Expatriate humanitarian workers were subjected to police-style
solitary interrogations for up to eight hours with coarse language
and threats of violence and expulsion, he said, noting that South
Darfur HAC Secretary General Al Hadi was particularly abusive. In
conjunction with the interrogations, Fernando asserted that HAC
officials had forcibly gained access to sensitive computer files in
NGO offices, including depositions from victims of sexual- and
gender-based violence in which the accused were affiliates of
National Security (NISS). These trends were extremely worrying, he

10. (SBU) Arroyo stated that the August 25 killings at Kalma camp
occurred during the HAC inspection of NGOs, noting that the camp was
half empty of humanitarian staff. Combined with the weakened state
of the camp due to flooding, he speculated that "perhaps the
government saw a window of opportunity" to launch a raid. Arroyo
noted that while "there are no saints" in Kalma camp, there were
numerous questions about the government's actions, not least of
which was why two-thirds of the dead were women and children. He
noted that humanitarians were refused access to the camp for several
days, and that 60 to 70 "technicals" remained around the camp for
several days, though fears of another attack never materialized. On
a positive note, he stated that "I hear the wounded are being
treated very decently and humanely."

11. (SBU) Arroyo also informed CDA Fernandez that he has recently
been declared persona non grata by the Wali of South Darfur

KHARTOUM 00001387 003 OF 005

(Arroyo's predecessor had also been expelled by the state's
officials). The situation arose when HAC had requested agencies to
assist the voluntary returnees in the village of Amakassara in South
Darfur. One NGO partner who requested a travel permit to assist the
UN assessment was denied the permit however the UN partners traveled
for the assessment. Arroyo stated the UN partners were stopped at
the checkpoint by national security officials and forced to return
to Nyala Arroyo wrote a letter of protest to the HAC commissioner
mentioning this refusal to facilitate the provision of humanitarian
assistance was a violation of the Status of Forces Agreement (SOFA)
with the GNU. (Note: The UN maintains that under SOFA, all of its
staff may work and travel throughout Sudan without the permits
required for NGO movement. End Note.) He stated that his letter,
along with a string of false accusations, was used as an excuse to
declare him persona non-grata.
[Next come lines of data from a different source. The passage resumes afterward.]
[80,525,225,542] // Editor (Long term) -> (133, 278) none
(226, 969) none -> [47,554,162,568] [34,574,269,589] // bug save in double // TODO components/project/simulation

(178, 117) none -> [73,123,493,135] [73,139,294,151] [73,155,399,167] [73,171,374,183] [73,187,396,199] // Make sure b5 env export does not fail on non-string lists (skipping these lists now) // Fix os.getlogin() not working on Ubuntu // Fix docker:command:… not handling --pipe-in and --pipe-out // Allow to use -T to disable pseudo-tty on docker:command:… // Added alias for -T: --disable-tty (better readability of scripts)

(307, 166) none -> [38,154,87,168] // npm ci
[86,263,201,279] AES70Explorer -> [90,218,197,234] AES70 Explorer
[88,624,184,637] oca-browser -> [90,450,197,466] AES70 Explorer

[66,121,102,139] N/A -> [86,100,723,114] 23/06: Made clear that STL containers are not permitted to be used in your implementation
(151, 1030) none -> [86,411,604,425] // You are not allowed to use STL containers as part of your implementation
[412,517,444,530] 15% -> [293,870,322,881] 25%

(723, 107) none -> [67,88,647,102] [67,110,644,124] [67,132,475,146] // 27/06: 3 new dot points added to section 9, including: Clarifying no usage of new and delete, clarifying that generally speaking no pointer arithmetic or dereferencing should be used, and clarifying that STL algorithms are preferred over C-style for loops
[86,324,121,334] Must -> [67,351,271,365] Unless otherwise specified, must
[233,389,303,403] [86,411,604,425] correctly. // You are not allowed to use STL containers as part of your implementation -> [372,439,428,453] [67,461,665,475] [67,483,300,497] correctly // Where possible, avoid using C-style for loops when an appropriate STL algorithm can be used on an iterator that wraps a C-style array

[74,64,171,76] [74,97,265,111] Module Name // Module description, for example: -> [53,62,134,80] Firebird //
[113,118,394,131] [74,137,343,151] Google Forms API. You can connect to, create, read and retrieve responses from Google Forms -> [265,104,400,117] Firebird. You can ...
Arroyo stated that OCHA has
threatened the GOS not to replace him if he is PNG'd, and given
heightened sensitivities following the August 25 killings at Kalma
and the ICC controversy he is reasonably confident that he'll
eventually be allowed to remain. Arroyo felt he has support of the
South Darfur's Deputy Wali, whom he credited with single-handedly
resolving the Kalma camp fuel issue, to push back against his
expulsion. At the same time, he lamented that such positive
relations did not occur with the HAC. "Humanitarians shouldn't be
discussing issues with politicians," he said.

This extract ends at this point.